Saturday, May 16, 2015

Rich Chocolate Roll Cake


Adapted from Martha Stewart's recipe.

Preheat oven to 180ºC (350ºF).

Sift together:

½ C + 3 T flour
½ C sugar
½ C cocoa (as always, Van Houten) 
1½ t baking powder
¾ t salt

Whisk:

3 eggs
2 t vanilla 
½ C grapeseed (or other mildly flavored oil)

Stir dry ingredients into wet ingredients and set aside.

Whisk:

4 egg whites (room temperature are easier to whisk)

When the whites have formed soft peaks, add:

¼ C sugar

Whip until firm.
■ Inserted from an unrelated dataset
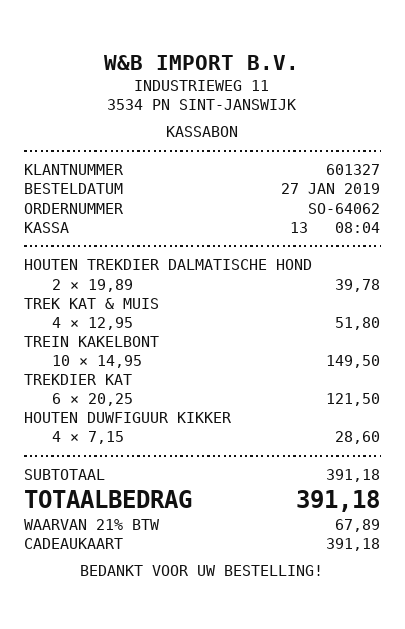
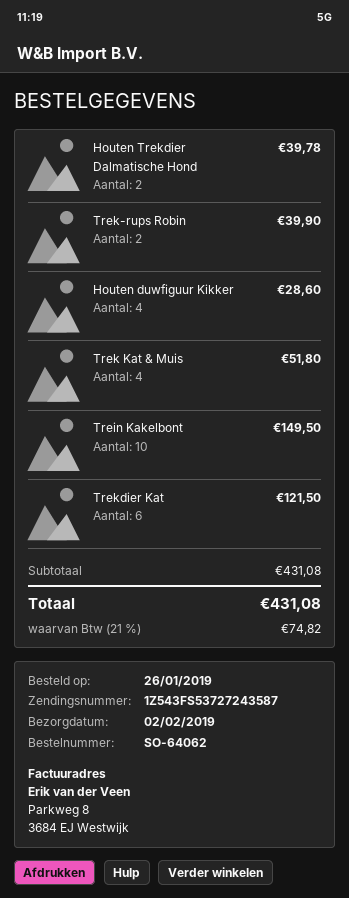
order date: 2019-01-27 -> 2019-01-26
Trek-rups Robin: none -> 2 for 39.90
subtotal: 391.18 -> 431.08
tax: 21% = 67.89 -> 21% = 74.82
total: 391.18 -> 431.08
Fold the egg whites, little by little, into the batter. Bake in a parchment paper lined pan for 12-15 minutes, or until cake springs back gently when touched in the center.

Allow to cool for about 5 minutes, then loosen the sides with a knife and gently turn the cake over onto a rack. Get a tea towel, and sprinkle on it a very light layer of fine-grained sugarLay the cake on the sugared towel, roll it up carefully, and put it on the rack to cool.

When the cake is cooled, unroll it, remove the towel, and fill with chocolate whipped cream. 

200 ml whipping cream
2 T cocoa powder
3 T sugar
(2-3 t coffee liqueur, Irish cream, espresso, whatever you like)

Whip cream, and when it is nearly done, add the other ingredients. Whip until fairly firm.

Fill and re-roll the cake. Finish with the seam side down. Cover with whipped cream into which has been added a little sugar and a few drops of vanilla extract.

If you want, you can cut a diagonal across the cake (before final icing) and make it into a log shape.